Entretien avec Seán Hemingway.

Par Deborah Treisman1 juin 2020

Sean Hemingway.

Une histoire dans le numéro de cette semaine, « La poursuite comme bonheur », sera incluse dans une nouvelle édition de « Le vieil homme et la mer » d’Ernest Hemingway qui sera publiée par Scribner plus tard cette année. Pouvez-vous expliquer pourquoi ce texte n’a jamais été publié et comment il a été découvert (ou redécouvert) ?

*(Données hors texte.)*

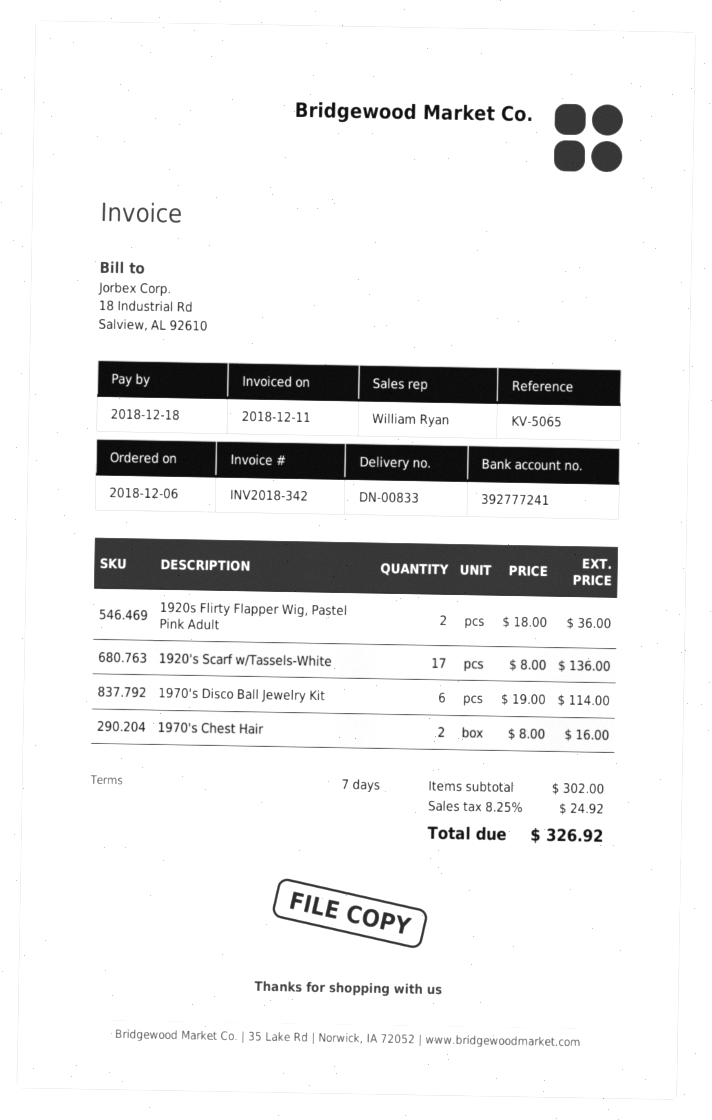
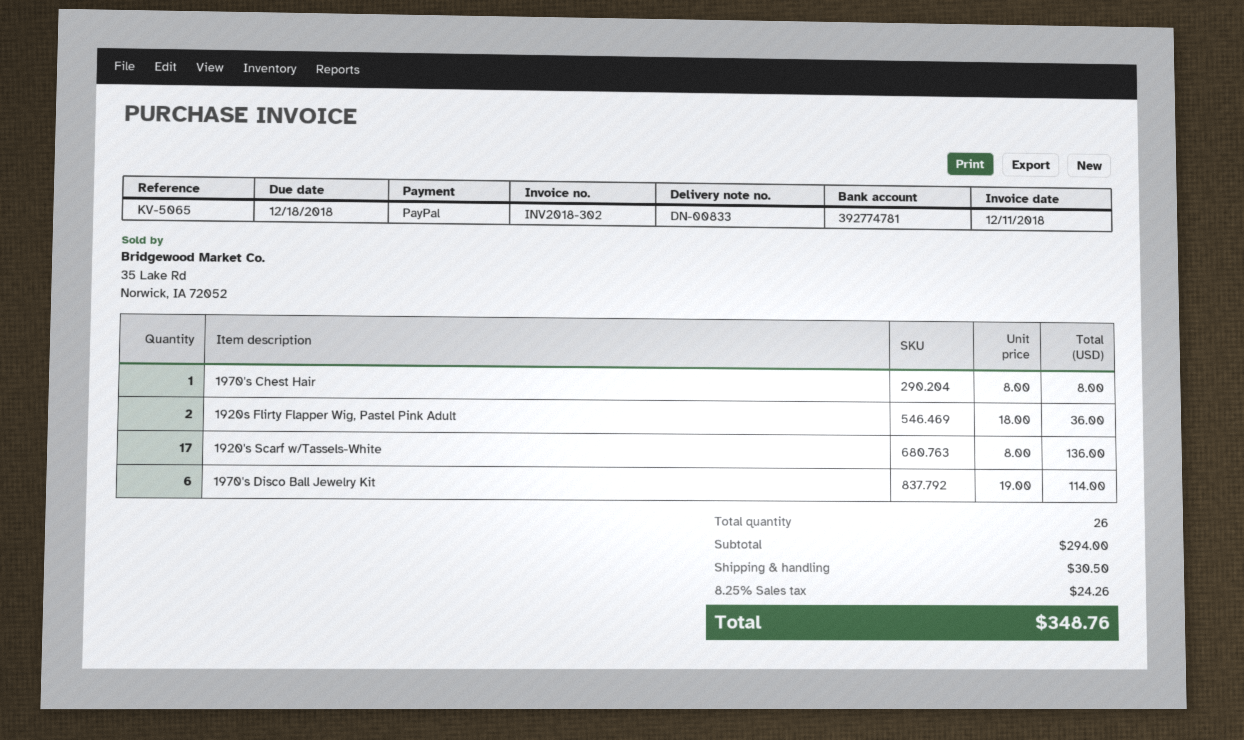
invoice number: INV2018-342 -> INV2018-302
bank account: 392777241 -> 392774781
1970's Chest Hair: 2 x 8.00 = 16.00 -> 1 x 8.00 = 8.00
subtotal: 302.00 -> 294.00
shipping: none -> 30.50
tax: 8.25% = 24.92 -> 8.25% = 24.26
total: 326.92 -> 348.76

L’histoire fait partie de la collection Ernest Hemingway de la John F. Kennedy Library and Museum, à Boston, qui est le plus important dépôt de manuscrits et de papiers de mon grand-père. Alors que je préparais la nouvelle édition de la bibliothèque Hemingway de « Le vieil homme et la mer », j’ai soigneusement parcouru les riches archives de manuscrits, de lettres, de photographies ; les billes de pêche du bateau de mon grand-père, le Pilar ; et d’autres documents éphémères à la bibliothèque Kennedy, avec l’aide de l’archiviste textuel, Stacey Chandler, et de ses collègues. L’histoire existe dans un seul manuscrit dactylographié avec des corrections de la main d’Hemingway. J’ai été surpris et excité par cela et j’ai pensé que ce serait un merveilleux ajout à la nouvelle édition. Une autre copie du manuscrit existe dans les archives Scribner, à l’Université de Princeton, et est venue avec les papiers de Carlos Baker, qui a écrit une biographie majeure de mon grand-père. Il n’y a aucune indication quant à la date à laquelle Baker l’a acquis et si c’était après la mort d’Hemingway, mais cela me semble probable. Avec plusieurs récits autobiographiques sur la Seconde Guerre mondiale, c’est l’une des rares histoires d’Hemingway qui n’a pas été publiée. Je ne sais pas pourquoi il a reçu si peu d’attention ; C’est un joyau parmi les documents inédits des papiers personnels de mon grand-père.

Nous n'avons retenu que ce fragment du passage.